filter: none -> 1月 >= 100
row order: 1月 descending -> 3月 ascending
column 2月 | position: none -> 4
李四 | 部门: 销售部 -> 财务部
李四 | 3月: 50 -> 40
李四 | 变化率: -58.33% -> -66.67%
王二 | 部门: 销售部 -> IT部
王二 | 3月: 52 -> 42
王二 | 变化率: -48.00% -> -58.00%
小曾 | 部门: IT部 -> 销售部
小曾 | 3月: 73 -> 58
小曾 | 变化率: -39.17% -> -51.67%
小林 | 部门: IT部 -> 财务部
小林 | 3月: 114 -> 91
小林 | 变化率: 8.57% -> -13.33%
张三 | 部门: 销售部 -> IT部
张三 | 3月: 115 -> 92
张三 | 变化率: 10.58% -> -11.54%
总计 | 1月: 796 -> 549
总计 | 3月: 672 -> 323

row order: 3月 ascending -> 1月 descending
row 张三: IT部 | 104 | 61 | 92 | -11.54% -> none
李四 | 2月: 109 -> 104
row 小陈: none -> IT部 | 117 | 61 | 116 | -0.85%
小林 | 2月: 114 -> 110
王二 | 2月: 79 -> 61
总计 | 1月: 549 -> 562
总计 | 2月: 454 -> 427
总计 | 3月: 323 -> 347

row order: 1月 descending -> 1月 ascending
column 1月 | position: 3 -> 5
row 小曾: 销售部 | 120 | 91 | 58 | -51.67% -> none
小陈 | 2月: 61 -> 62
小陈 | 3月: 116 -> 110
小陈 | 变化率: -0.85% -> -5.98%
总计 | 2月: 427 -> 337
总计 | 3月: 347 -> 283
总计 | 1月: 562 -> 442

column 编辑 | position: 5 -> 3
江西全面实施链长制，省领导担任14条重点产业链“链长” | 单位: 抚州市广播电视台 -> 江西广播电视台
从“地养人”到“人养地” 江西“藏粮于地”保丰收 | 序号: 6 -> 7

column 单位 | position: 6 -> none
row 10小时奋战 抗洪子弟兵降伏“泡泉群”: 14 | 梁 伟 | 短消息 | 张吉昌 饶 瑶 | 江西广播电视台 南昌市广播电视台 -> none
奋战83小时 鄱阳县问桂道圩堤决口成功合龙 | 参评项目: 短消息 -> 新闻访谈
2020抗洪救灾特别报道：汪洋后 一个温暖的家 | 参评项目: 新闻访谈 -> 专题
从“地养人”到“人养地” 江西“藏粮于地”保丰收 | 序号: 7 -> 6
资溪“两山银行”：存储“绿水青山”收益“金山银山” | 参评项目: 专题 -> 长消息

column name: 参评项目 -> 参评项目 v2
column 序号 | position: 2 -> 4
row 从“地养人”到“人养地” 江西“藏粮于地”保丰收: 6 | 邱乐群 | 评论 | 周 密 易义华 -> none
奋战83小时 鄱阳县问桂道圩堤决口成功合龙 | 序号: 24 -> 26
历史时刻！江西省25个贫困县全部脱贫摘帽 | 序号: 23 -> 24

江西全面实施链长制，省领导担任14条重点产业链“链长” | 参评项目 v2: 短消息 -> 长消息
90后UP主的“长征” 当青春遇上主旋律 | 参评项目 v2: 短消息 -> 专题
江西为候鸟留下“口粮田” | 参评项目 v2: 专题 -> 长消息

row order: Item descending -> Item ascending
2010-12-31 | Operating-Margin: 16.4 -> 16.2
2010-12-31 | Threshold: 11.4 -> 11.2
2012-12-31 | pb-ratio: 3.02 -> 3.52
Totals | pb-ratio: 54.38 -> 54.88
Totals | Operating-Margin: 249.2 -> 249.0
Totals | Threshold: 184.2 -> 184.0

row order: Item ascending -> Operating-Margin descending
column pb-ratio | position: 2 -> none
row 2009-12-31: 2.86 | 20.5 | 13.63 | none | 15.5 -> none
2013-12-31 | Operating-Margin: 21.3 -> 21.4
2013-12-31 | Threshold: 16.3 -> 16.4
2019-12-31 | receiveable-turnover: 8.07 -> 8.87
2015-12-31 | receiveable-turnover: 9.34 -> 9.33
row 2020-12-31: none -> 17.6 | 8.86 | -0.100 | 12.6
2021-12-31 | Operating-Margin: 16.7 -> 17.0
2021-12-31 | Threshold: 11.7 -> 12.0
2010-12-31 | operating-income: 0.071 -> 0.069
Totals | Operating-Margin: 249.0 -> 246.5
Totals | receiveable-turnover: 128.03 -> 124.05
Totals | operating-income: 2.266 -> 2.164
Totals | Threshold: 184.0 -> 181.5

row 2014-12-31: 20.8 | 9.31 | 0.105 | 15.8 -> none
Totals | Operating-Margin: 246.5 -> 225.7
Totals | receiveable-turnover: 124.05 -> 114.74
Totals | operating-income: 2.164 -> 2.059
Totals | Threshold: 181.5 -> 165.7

* **How to complete this task**:
Send back the lines of the records word for word, from the very first through the line containing "李四 | 2月: 109 -> 104".

* **Exercise response**:
filter: none -> 1月 >= 100
row order: 1月 descending -> 3月 ascending
column 2月 | position: none -> 4
李四 | 部门: 销售部 -> 财务部
李四 | 3月: 50 -> 40
李四 | 变化率: -58.33% -> -66.67%
王二 | 部门: 销售部 -> IT部
王二 | 3月: 52 -> 42
王二 | 变化率: -48.00% -> -58.00%
小曾 | 部门: IT部 -> 销售部
小曾 | 3月: 73 -> 58
小曾 | 变化率: -39.17% -> -51.67%
小林 | 部门: IT部 -> 财务部
小林 | 3月: 114 -> 91
小林 | 变化率: 8.57% -> -13.33%
张三 | 部门: 销售部 -> IT部
张三 | 3月: 115 -> 92
张三 | 变化率: 10.58% -> -11.54%
总计 | 1月: 796 -> 549
总计 | 3月: 672 -> 323

row order: 3月 ascending -> 1月 descending
row 张三: IT部 | 104 | 61 | 92 | -11.54% -> none
李四 | 2月: 109 -> 104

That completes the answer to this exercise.